(Front-end code edit data)
__________________________________________________

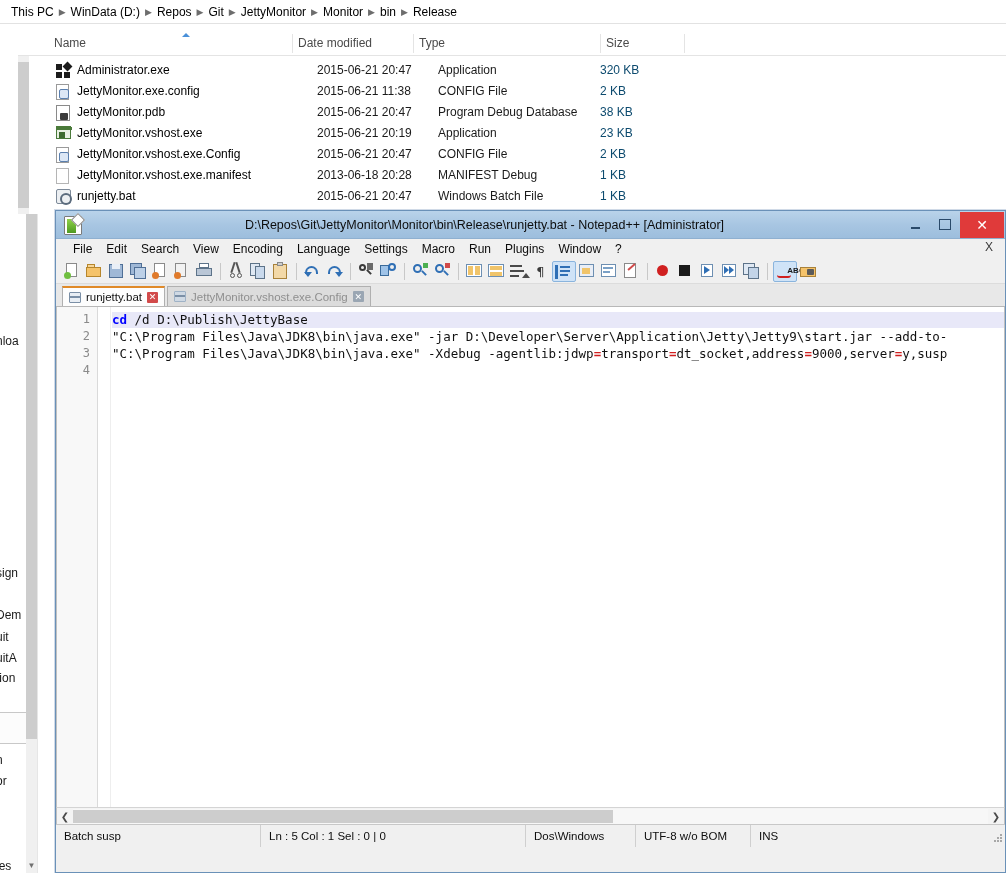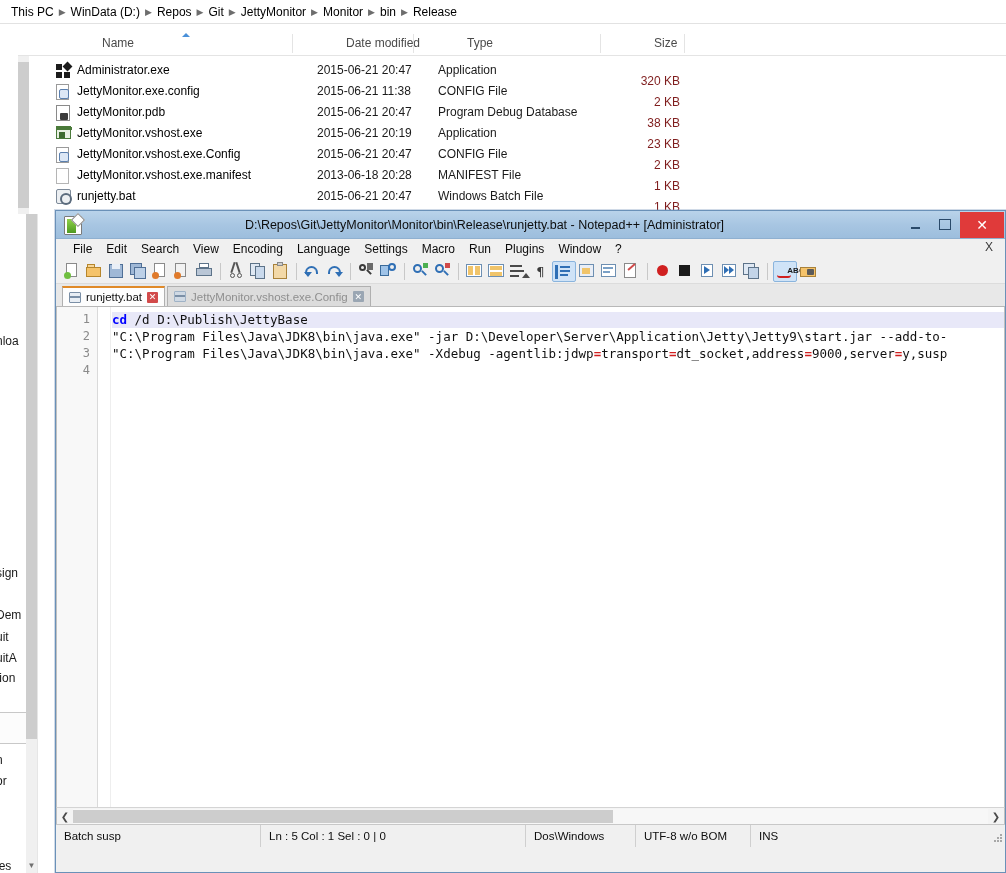--- a/index.html
+++ b/index.html
@@ -59,7 +59,7 @@
     position: absolute; left: 18px; top: 33px; width: 988px; height: 22px;
     font-size: 12px; color: #4a4a4a;
   }
-  .col-h { position: absolute; top: 3px; white-space: nowrap; margin-left: 48px; }
+  .col-h { position: absolute; top: 3px; white-space: nowrap; }
   .col-div { position: absolute; top: 1px; width: 1px; height: 19px; background: #e4e4e4; }
   .sort-caret {
     position: absolute; left: 164px; top: 0px;

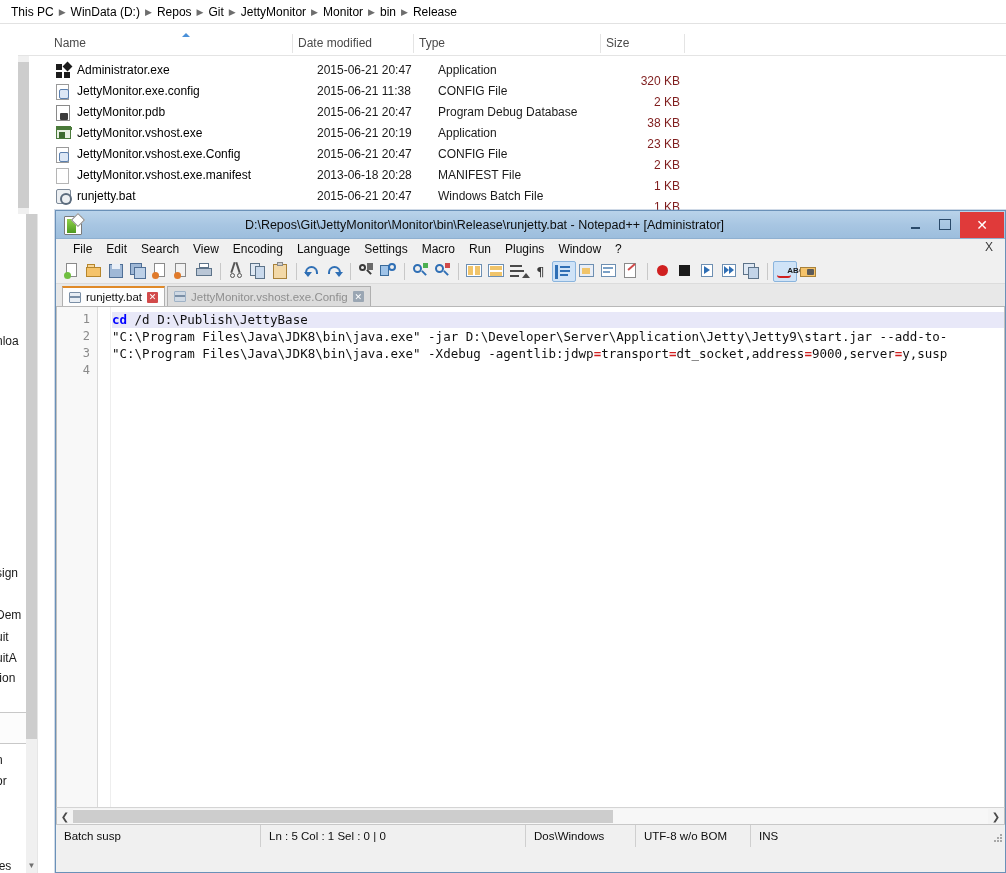--- a/index.html
+++ b/index.html
@@ -80,7 +80,7 @@
   .f-name { position: absolute; left: 37px; top: 3px; white-space: nowrap; }
   .f-date { position: absolute; left: 277px; top: 3px; color: #1a1a1a; white-space: nowrap; }
   .f-type { position: absolute; left: 398px; top: 3px; color: #1a1a1a; white-space: nowrap; }
-  .f-size { position: absolute; left: 560px; width: 80px; top: 14px; text-align: right; color: #7f1d1d; }
+  .f-size { position: absolute; left: 560px; width: 80px; top: 3px; color: #0c4a6e; }
 
   
   .ico-app4 { position: relative; }

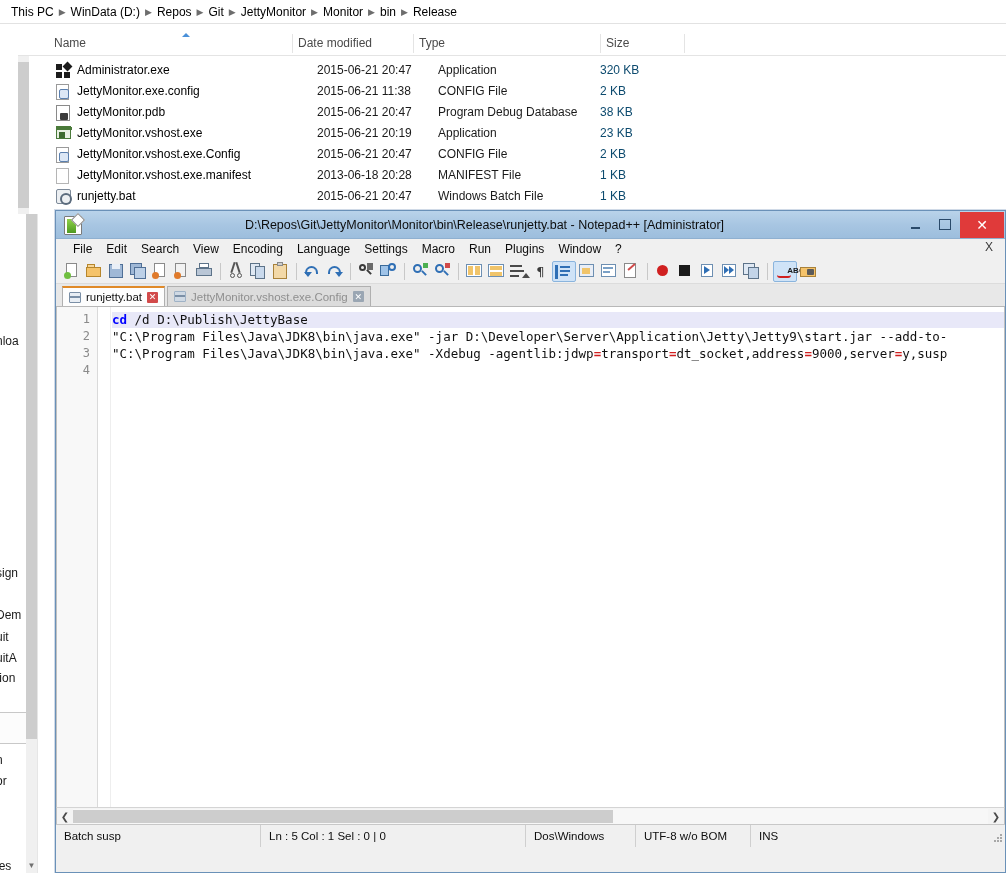--- a/index.html
+++ b/index.html
@@ -366,7 +366,7 @@
           </div>
           <div class="f-name">JettyMonitor.vshost.exe.manifest</div>
           <div class="f-date">2013-06-18 20:28</div>
-          <div class="f-type">MANIFEST File</div>
+          <div class="f-type">MANIFEST Debug</div>
           <div class="f-size">1 KB</div>
         </div>
         <div class="file-row">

__________________________________________________

* **Your goal**:
Copy every line of the records above that holds the word "date".

* **Exercise answer**:
   .f-date { position: absolute; left: 277px; top: 3px; color: #1a1a1a; white-space: nowrap; }
           <div class="f-date">2013-06-18 20:28</div>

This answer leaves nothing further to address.